→ YOUR OBJECTIVE:
A faithful copy of the entries is required, with no images in it.
• • • • •
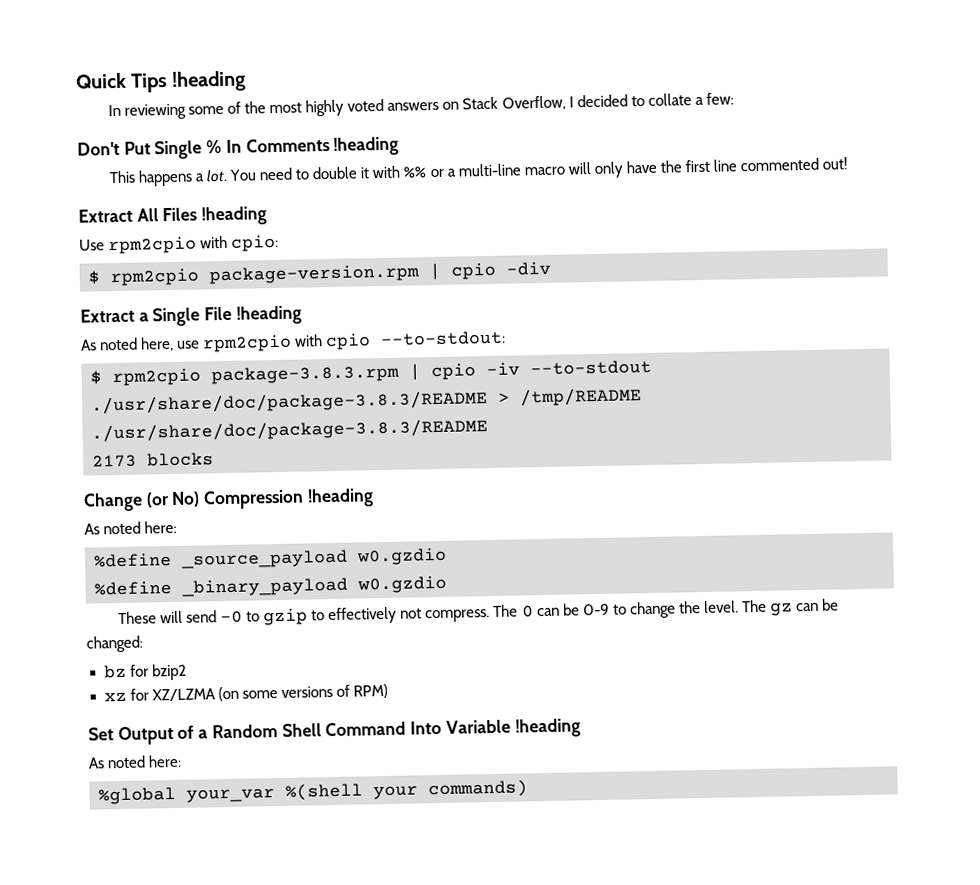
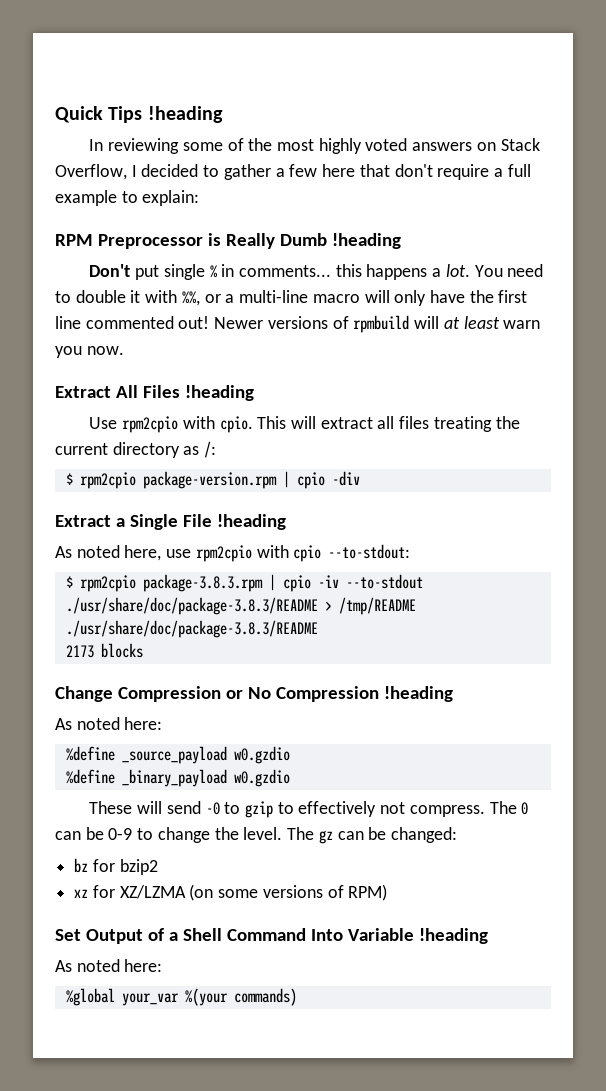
[647,92,734,106] [77,136,400,160] [108,170,136,184] collate a few: // Don't Put Single % In Comments !heading // This -> [223,164,531,180] [55,190,200,206] [55,233,401,249] [89,264,362,280] gather a few here that don't require a full example to explain: // RPM Preprocessor is Really Dumb !heading // Don't put single % in comments... this
[403,166,428,179] %% -> [181,291,200,306] %%,
(849, 163) none -> [214,315,541,333] [55,346,124,358] Newer versions of rpmbuild will at least warn you now.
[231,234,280,252] cpio: -> [219,416,520,433] [55,441,217,458] cpio. This will extract all files treating the current directory as /:
[145,491,201,508] (or No) -> [117,686,271,702] Compression or No
[211,724,278,739] Random -> (178, 936) none
[285,782,418,801] %(shell your -> [184,988,228,1006] %(your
• • • • •
→ RESPONSE TO THIS TASK:
[647,92,734,106] [77,136,400,160] [108,170,136,184] collate a few: // Don't Put Single % In Comments !heading // This -> [223,164,531,180] [55,190,200,206] [55,233,401,249] [89,264,362,280] gather a few here that don't require a full example to explain: // RPM Preprocessor is Really Dumb !heading // Don't put single % in comments... this
[403,166,428,179] %% -> [181,291,200,306] %%,
(849, 163) none -> [214,315,541,333] [55,346,124,358] Newer versions of rpmbuild will at least warn you now.
[231,234,280,252] cpio: -> [219,416,520,433] [55,441,217,458] cpio. This will extract all files treating the current directory as /:
[145,491,201,508] (or No) -> [117,686,271,702] Compression or No
[211,724,278,739] Random -> (178, 936) none
[285,782,418,801] %(shell your -> [184,988,228,1006] %(your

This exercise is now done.